Le salvé la vida a un niño de 5 años durante mi primera operación; 20 años después, nos encontramos en un estacionamiento y me gritó que yo le había arruinado la vida.

Él arqueó las cejas. "¿Qué?!"

"Estuve de guardia esa noche. Te abrí el pecho. Fue una de mis primeras operaciones en solitario."

Me miró, atónito.

" Qué ?! "

"Mi madre siempre decía que tuvimos suerte. Que el médico adecuado estaba allí."

"¿No te dijo que fuimos juntas al instituto?"

Sus ojos se abrieron de par en par. "Espera... ¿Eres tú Mark ? ¿Su Mark?"

—Culpable —respondí.

Soltó una risa seca.

"Nunca me mencionó eso", dijo. "Solo me dijo que había un buen cirujano. Que le debíamos todo".

Permaneció en silencio durante un largo rato.

Soltó una risa seca.

“Pasé años odiándola”, dijo finalmente, tocándose la cicatriz. “Los niños me insultaban. Mi padre se fue y mi madre nunca volvió a tener novio. Le echaba la culpa al accidente y a la cicatriz. A veces también culpaba a los cirujanos. Pensaba que si no hubiera sobrevivido, nada de esto habría pasado”.

"Lo siento", dije.

Él asintió.

«¿Pero hoy? ¿Cuando pensé que la iba a perder?» Tragó saliva. «Habría revivido todo. Cada operación y cada insulto, solo para mantenerla aquí.»

Él tragó.

—Eso es el amor —respondí—. Hace que todo el dolor sea soportable.

¡Se levantó y me abrazó! Muy fuerte.

—Gracias —me susurró—. Por todo lo que hiciste entonces. Por hoy. Por todo.

Yo le devolví el abrazo.

—De nada —respondí—. Tú y tu madre sois unas luchadoras.

Yo le devolví el abrazo.

Emily permaneció en cuidados intensivos durante un tiempo. La visitaba todos los días. Cuando abría los ojos después de una siesta, yo estaba de pie junto a su cama.

"Hola, Em", le dije.

Me dedicó una leve sonrisa. "O estoy oficialmente muerta", murmuró con voz ronca, "o Dios tiene un sentido del humor muy retorcido".

—Estás vivo —respondí—. Y muy vivo.

"Ethan me contó lo que pasó.

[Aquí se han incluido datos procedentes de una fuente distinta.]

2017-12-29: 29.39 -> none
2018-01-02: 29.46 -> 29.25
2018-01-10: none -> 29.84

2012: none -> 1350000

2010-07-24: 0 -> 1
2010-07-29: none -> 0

Que tú eras su cirujano... y ahora eres el mío."

Estuve de acuerdo.

" Bastante. "

Ella me tomó de la mano.

"No tenías por qué salvarme", me dijo.

—Por supuesto que sí —respondí—. Te desmayaste cerca de mi hospital otra vez. ¿Qué más podía haber hecho?

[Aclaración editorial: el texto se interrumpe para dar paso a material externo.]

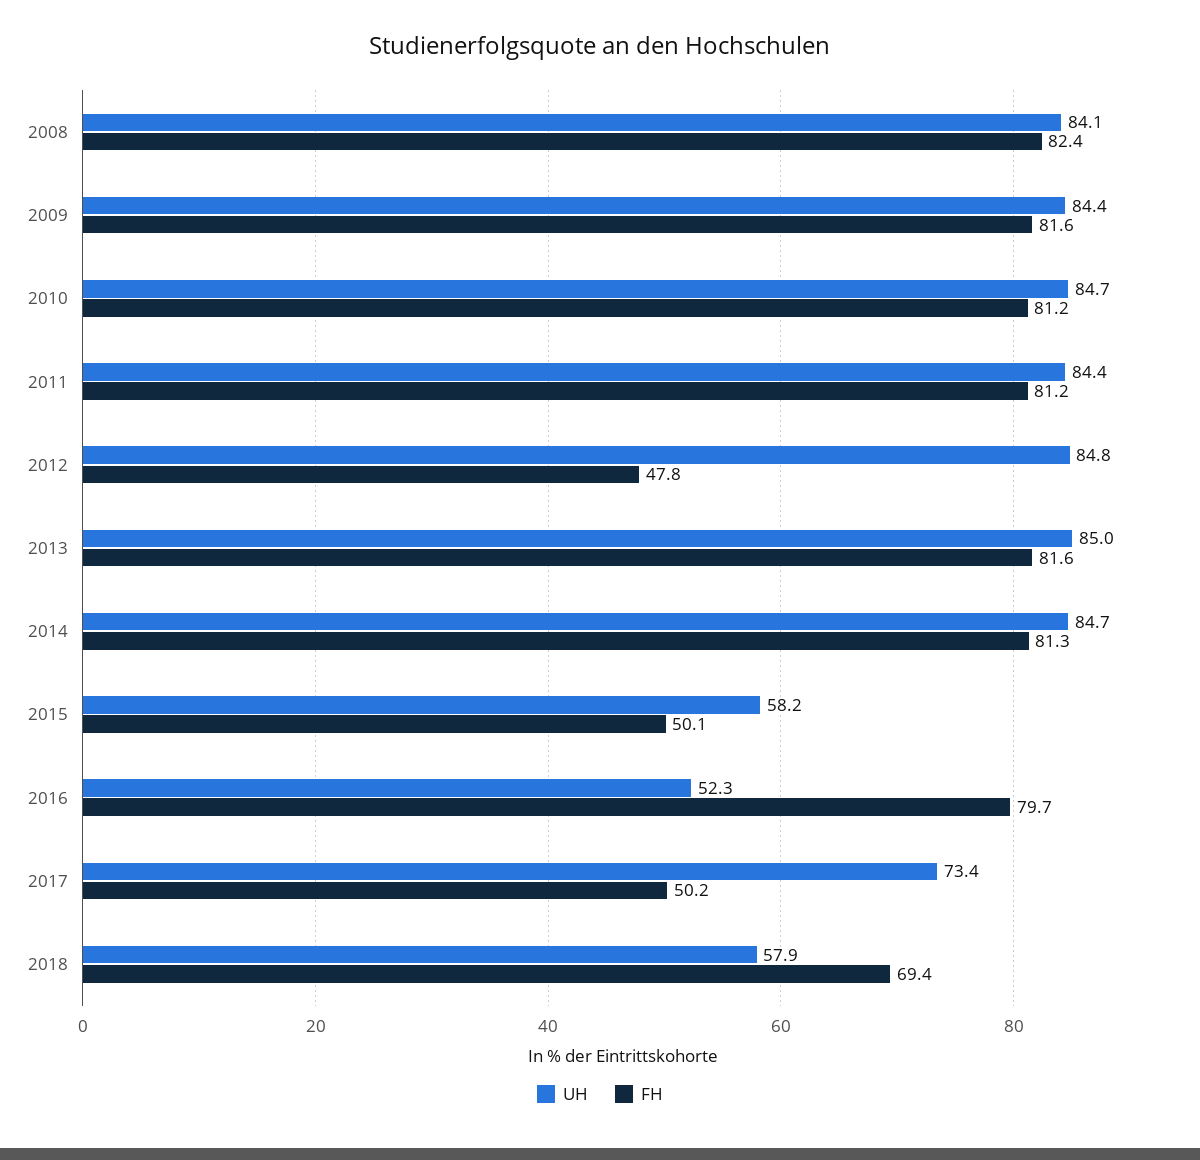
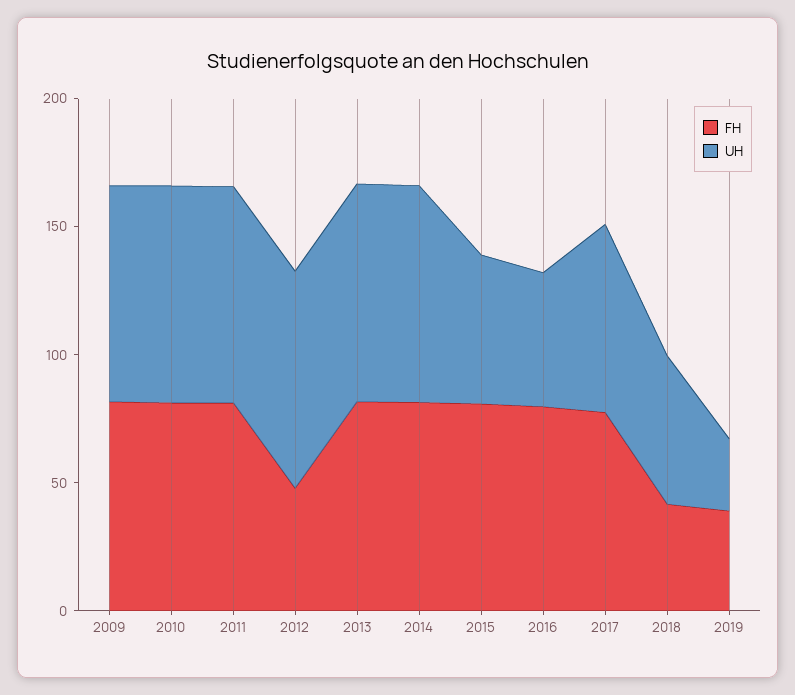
UH, 2008: 84.1 -> none
FH, 2008: 82.4 -> none
FH, 2015: 50.1 -> 80
FH, 2017: 50.2 -> 80
FH, 2018: 69.4 -> 40
FH, 2019: none -> 40
UH, 2019: none -> 30

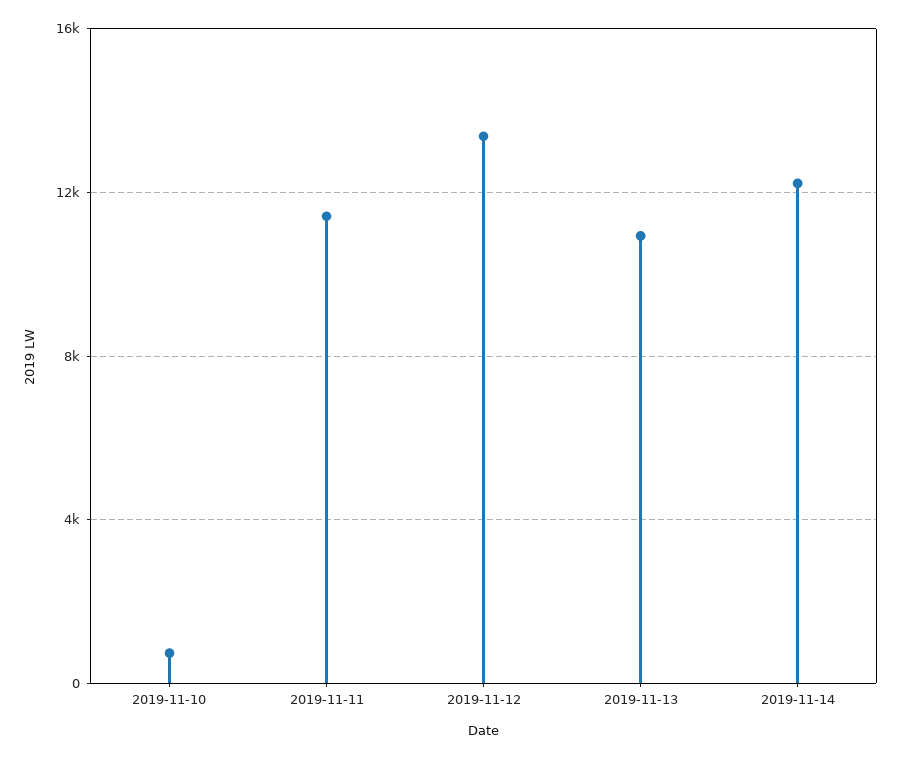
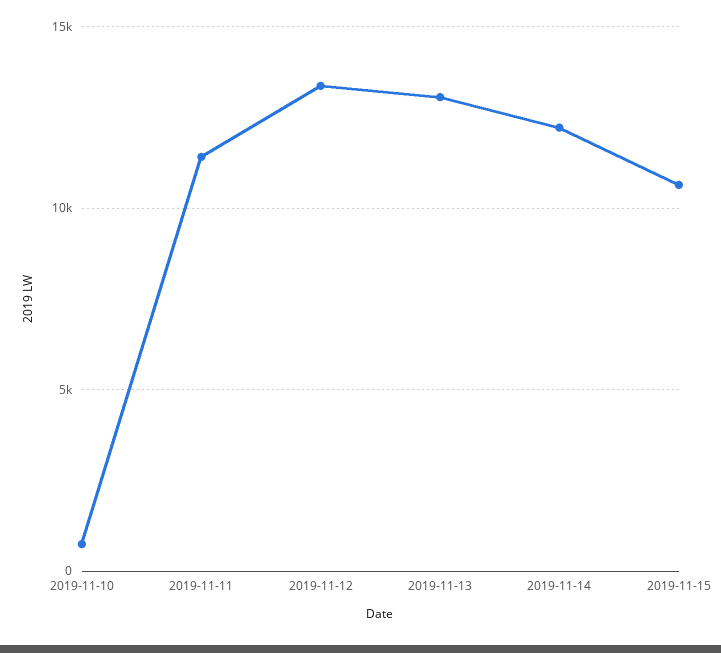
2019-11-13: 11000 -> 13000
2019-11-15: none -> 10500

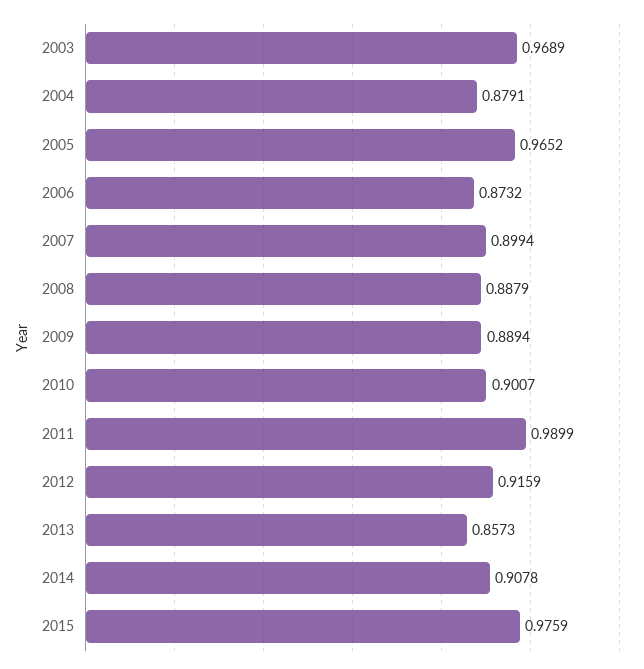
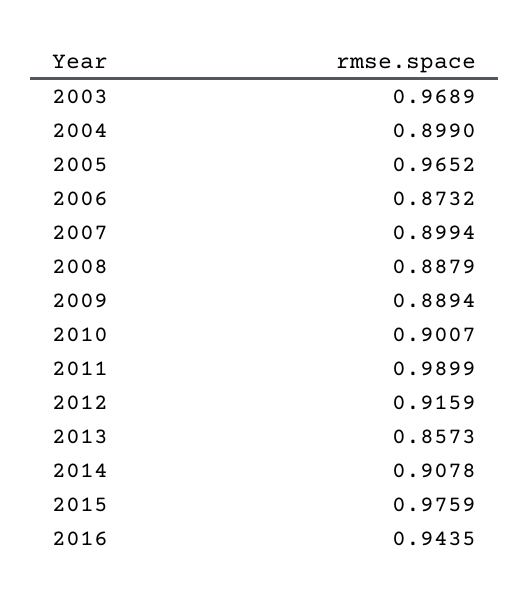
2004: 0.8791 -> 0.899
2016: none -> 0.9435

Ella rió, y luego hizo una mueca. "No me hagas reír", me dijo. "Me duele respirar".

"Siempre has sido muy dramático."

"Y siempre has sido muy terca."

"Me duele respirar."

Nos quedamos sentados allí un rato, con los monitores emitiendo pitidos.

—Mark —dijo ella.

" Sí ? "

"Cuando me sienta mejor... ¿te gustaría ir a tomar un café? ¿A algún sitio que no huela a desinfectante?"

Sonreí. "Con mucho gusto."

Me estrechó la mano. "No desaparezcas esta vez."

"No lo haré."

" Mi placer. "

Regresó a casa tres semanas después. A la mañana siguiente, recibí un mensaje de texto suyo: "Las bicicletas estáticas son infernales. Además, el nuevo cardiólogo me dijo que debería evitar el café. Es un monstruo".

Le respondí: "Cuando te den luz verde, te invitaré a tomar algo".

A veces, Ethan se une a nosotros. Nos sentamos en una pequeña cafetería en el centro de la ciudad. A veces, simplemente hablamos de libros, música o de lo que Ethan quiere hacer con su vida ahora.

A veces, Ethan se une a nosotros.

¿Y si alguien me dijera otra vez que le arruiné la vida?

Yo lo miraría directamente a los ojos y le diría:

"Si querer que estés vivo significa 'arruinarte' la vida, entonces sí. Supongo que soy culpable."